U.S. District Judge Claudia Wilken ruled yesterday that NCAA rules prohibiting student athletes from receiving compensation for the use of their images, names and likenesses violates antitrust laws, CBS Sports reported. NCAA rules do not allow colleges to pay athletes when their images are used in a video game series such as EA Sports' NCAA Football games, and Wilken said those rules "unreasonably restrain trade."

Wilken is the same judge that ordered settlement talks between the NCAA and Ed O'Bannon in February, after EA agreed to settle its own likeness lawsuits with student athletes to the tune of $40 million in September 2013. EA canceled its next NCAA Football game at that time and began "evaluating [its] plan for the future of the franchise." The publisher later reported an additional $8 million in expected expenses as a result of the lawsuit settlement, which amounted to roughly $1,000 per athlete, per appearance in the games.

This week's decision by Wilken prohibits the NCAA from "enforcing any rules to prevent its member schools and conferences from offering to deposit a limited share of licensing revenue in trust for their FBS football and Division I basketball recruits, payable when they leave school or their eligibility expires." The injunction allows the NCAA to cap the trust fund at $5,000 for each year the college athlete is academically eligible to play, and students would be paid upon graduation or once their athletic eligibility expires.

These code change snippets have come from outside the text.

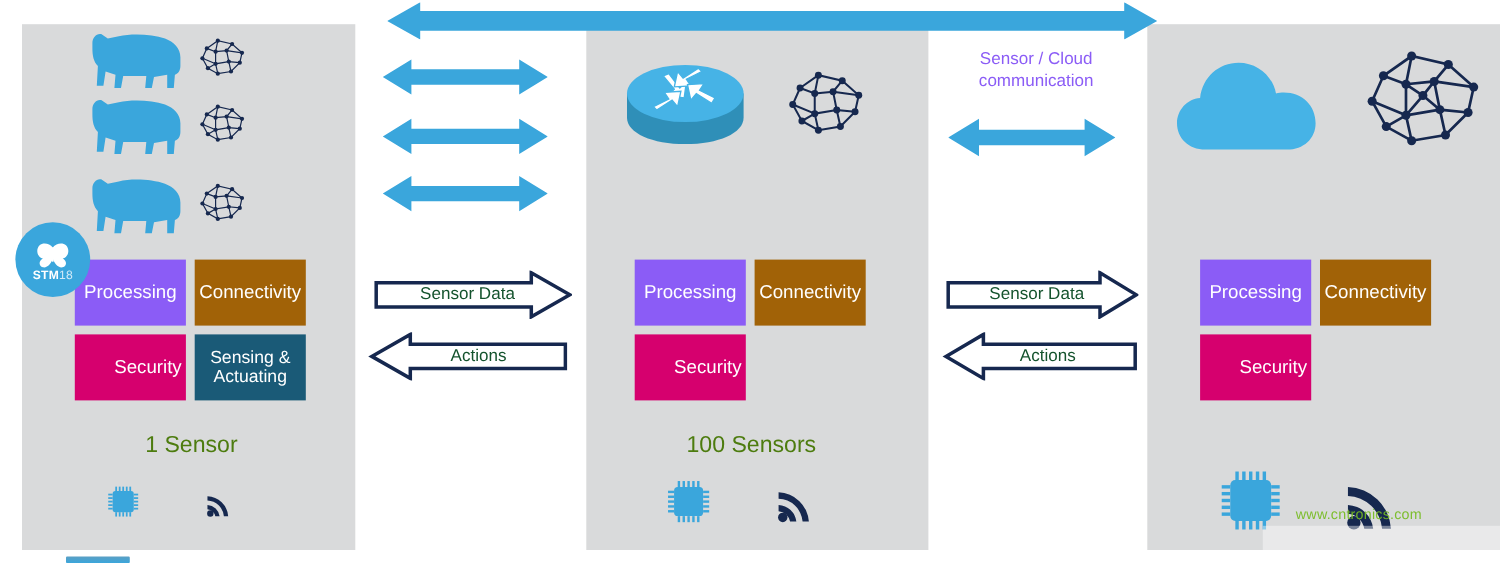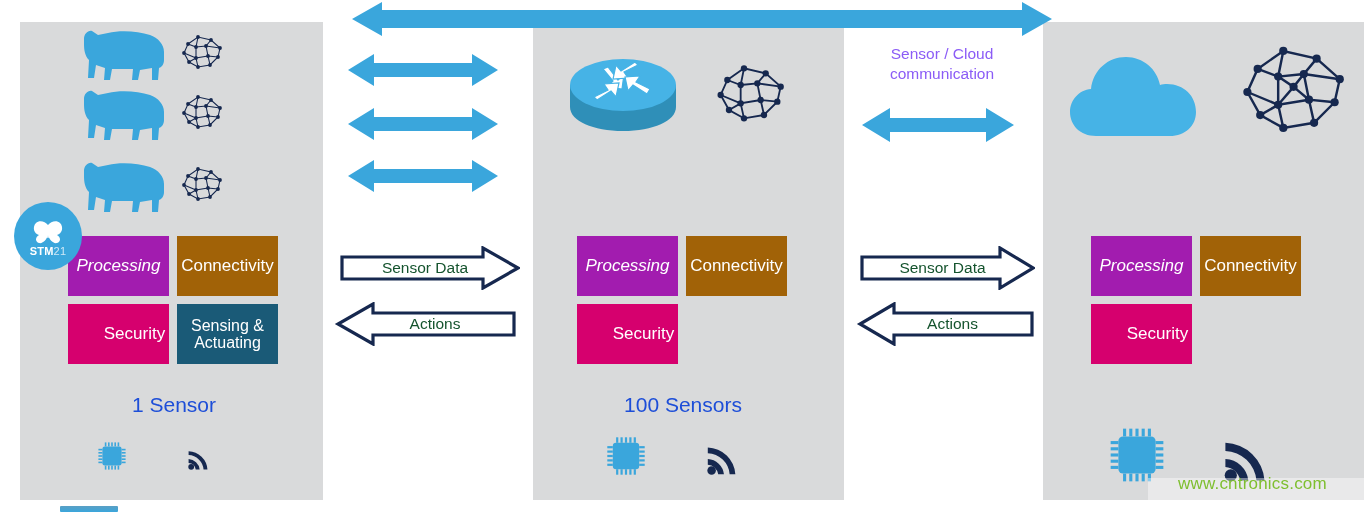"21" span.num { text: 21 -> 18 }
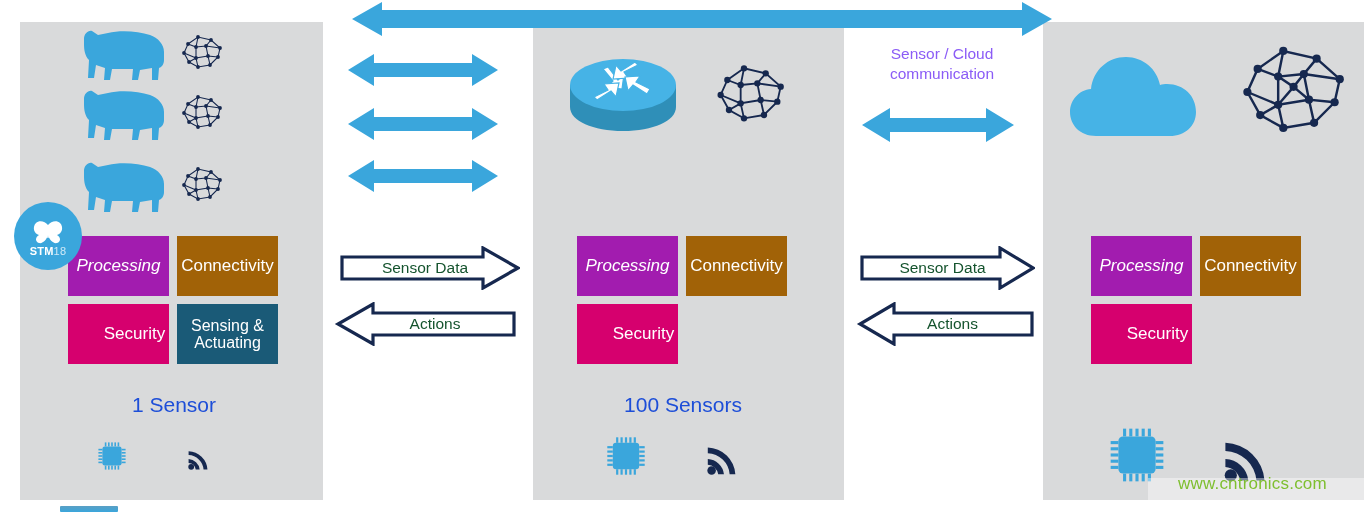"Processing" .c-processing { background: #a21caf -> #8b5cf6; font-style: italic -> none }
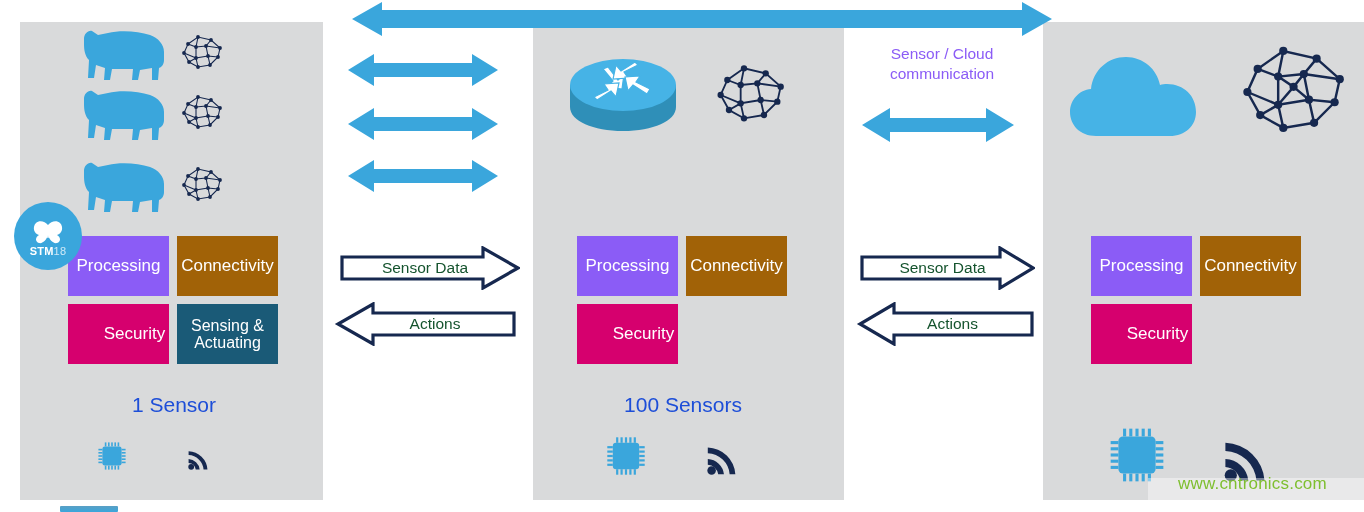"1 Sensor" .count { color: #1d4ed8 -> #4d7c0f }
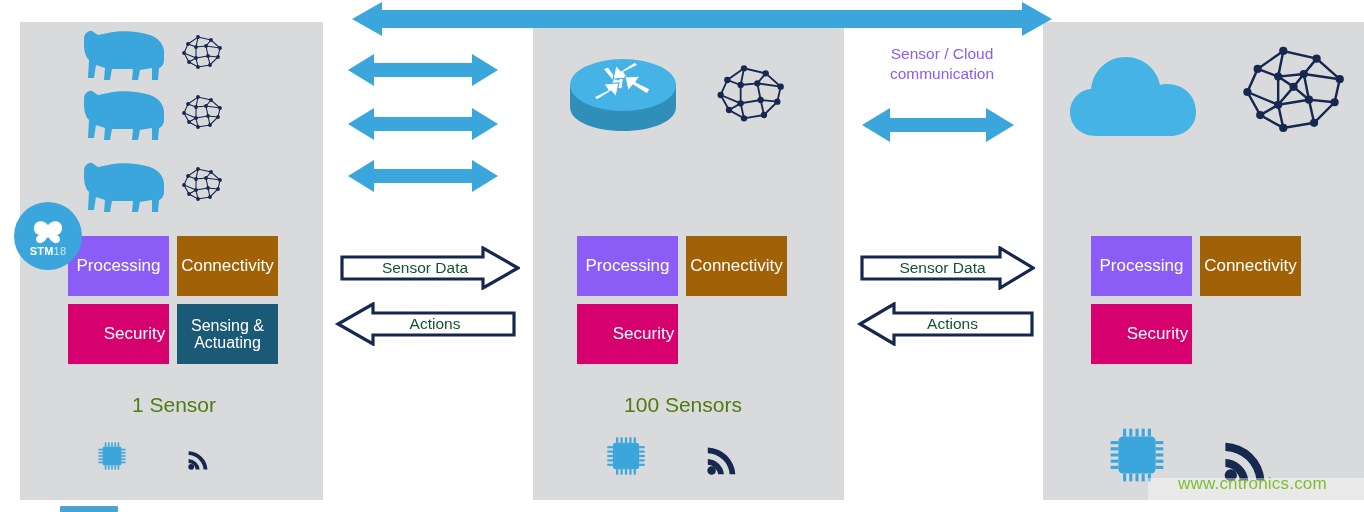"www.cntronics.com" #watermark { font-size: 17px -> 13px; top: 474px -> 460px }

Addtionally, Wilken will continue to allow the NCAA to enforce rules that prohibit student athletes from selling their names, images and likeness on an individual basis, and Wilken also did not provide support for changes to NCAA rules that would allow athletes to be compensated for endorsements. The ruling does not affect current athletes and those within the current recruiting cycle, however; college recruits that enroll before July 1, 2016 aren't included in the injunction. It is expected that the NCAA will appeal the ruling.

As for future college sports video games, while EA once reportedly requested college athlete likenesses in 2007 for the use in its video games, its relationship with the NCAA isn't a happy one. The NCAA opted out of its licensing agreements with EA in July 2013, then filed a lawsuit against EA and the Collegiate Licensing Company in November after EA settled with student athletes.